8.1 Summary of the Meta-Analysis: Late Mortality Signal for
Paclitaxel-Coated Devices
A meta-analysis of randomized controlled trials published in December 2018 by
Katsanos et. al. identified an increased risk of late mortality at 2 years and beyond for
paclitaxel-coated balloons and paclitaxel-eluting stents used to treat femoropopliteal
arterial disease. In response to these data, FDA performed a patient-level
meta-analysis of long-term follow-up data from the pivotal premarket randomized
trials of paclitaxel-coated devices used to treat femoropopliteal disease using available
clinical data through May 2019. The meta-analysis also showed a late mortality signal in
study subjects treated with paclitaxel-coated devices compared to patients treated with
uncoated devices. Specifically, in the 3 randomized trials with a total of 1090 patients
and available 5-year data, the crude mortality rate was 19.8% (range 15.9% - 23.4%) in
patients treated with paclitaxel-coated devices compared to 12.7% (range 11.2% - 14.0%)
in subjects treated with uncoated devices.
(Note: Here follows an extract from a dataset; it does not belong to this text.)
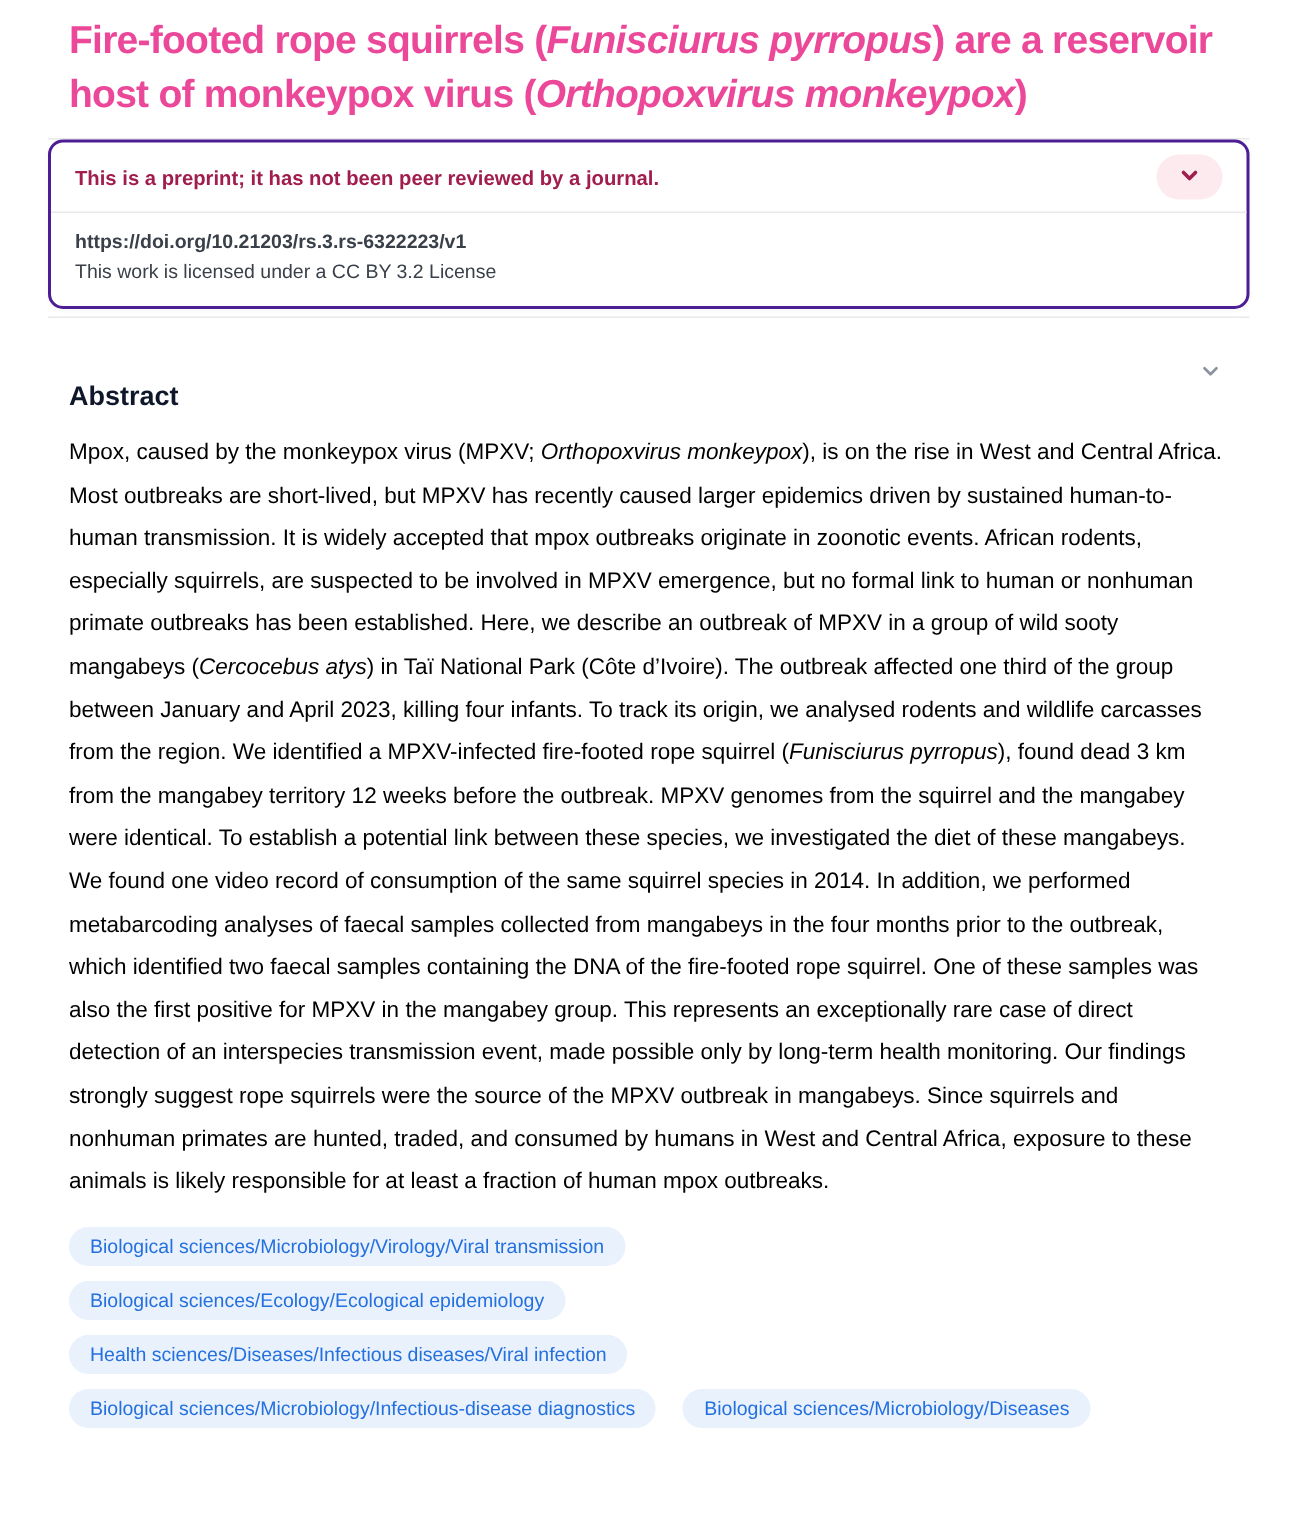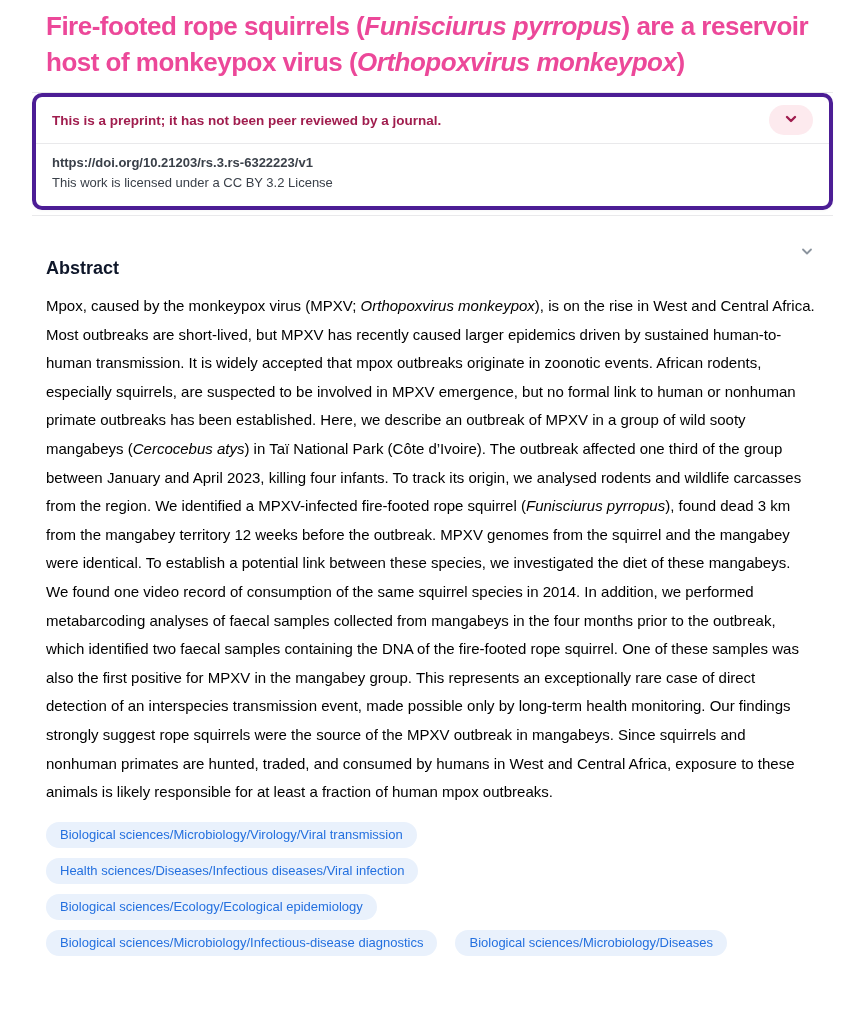"This is a preprint; it" .preprint-card { border: 4px solid #4c1d95 -> 2px solid #4c1d95 }
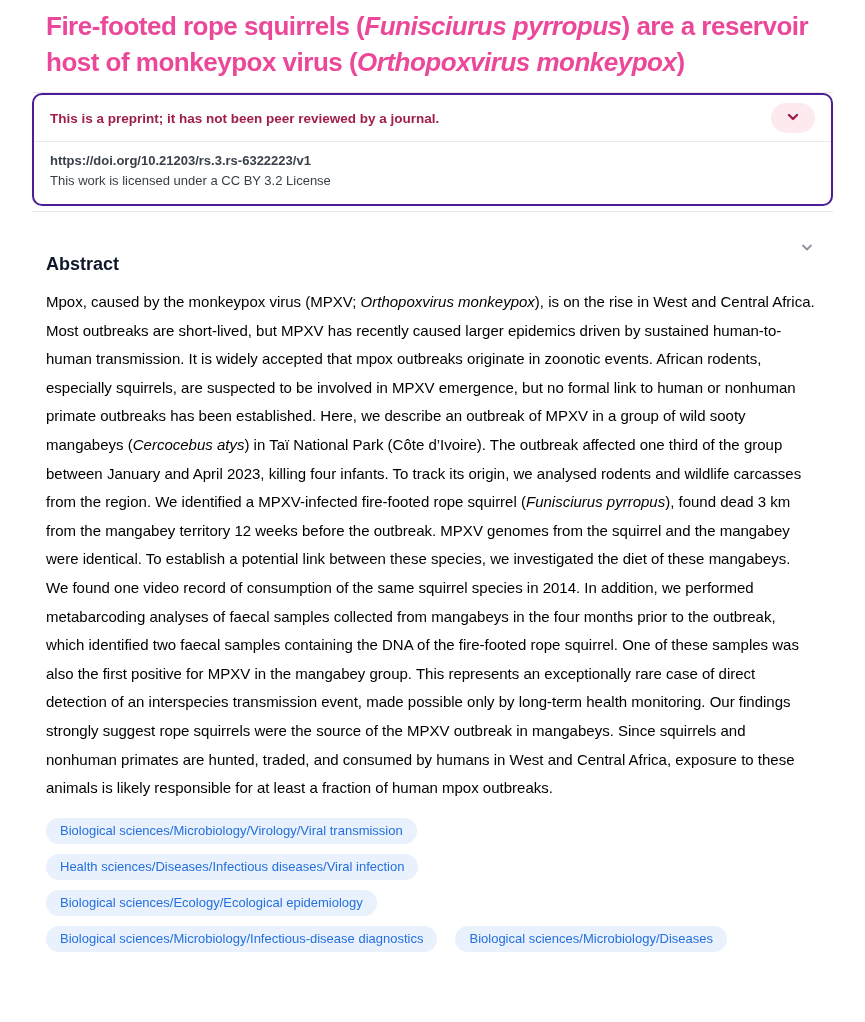"Health sciences/Diseases/Infectious" div.tag-row { order: before "Biological sciences/Ecology/Ecological" -> after "Biological sciences/Ecology/Ecological" }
The relative risk for increased mortality at
5 years was 1.57 (95% confidence interval 1.16 - 2.13), which corresponds to a 57% relative
increase in mortality in patients treated with paclitaxel-coated devices.
As presented at the June 2019 FDA Advisory Committee Meeting, an independent
meta-analysis of similar patient-level data provided by VIVA Physicians, a vascular
medicine organization, reported similar findings with a hazard ratio of 1.38 (95% confidence
interval 1.06 - 1.80). Additional analyses have been conducted and are underway that are
specifically designed to assess the relationship of mortality to paclitaxel-coated devices.
The presence and magnitude of the late mortality risk should be interpreted with
caution because of multiple limitations in the available data, including wide confidence
intervals due to a small sample size, pooling of studies of different paclitaxel-coated
devices that were not intended to be combined, substantial amounts of missing study
data, no clear evidence of a paclitaxel dose effect on mortality, and no identified
pathophysiologic mechanism for the late deaths.
Paclitaxel-coated balloons and stents improve blood flow to the legs and decrease the
likelihood of repeat procedures to reopen blocked blood vessels compared to uncoated
devices. The benefits of paclitaxel-coated devices (e.g., reduced reinterventions) should
be considered in individual patients along with potential risks (e.g., late mortality).
In the IMPERIAL Trial such mortality signal has not been found at 2 years.
Kaplan Meier mortality estimates at 2 years are 7.1% (95% CI: 4.1%, 10.0%) for
the ELUVIA treatment device and 8.0% (95% CI: 3.7%, 12.4%) for the Zilver PTX
paclitaxel-coated control device, which fall within the expected mortality rates for
this patient population.

9. HOW SUPPLIED

The ELUVIA Drug-Eluting Vascular Stent System is supplied sterile inside a pouch.
The device is sterilized via Ethylene Oxide.

Device Details

Do not use if package is damaged or unintentionally opened before use.
Do not use if labeling is incomplete or illegible.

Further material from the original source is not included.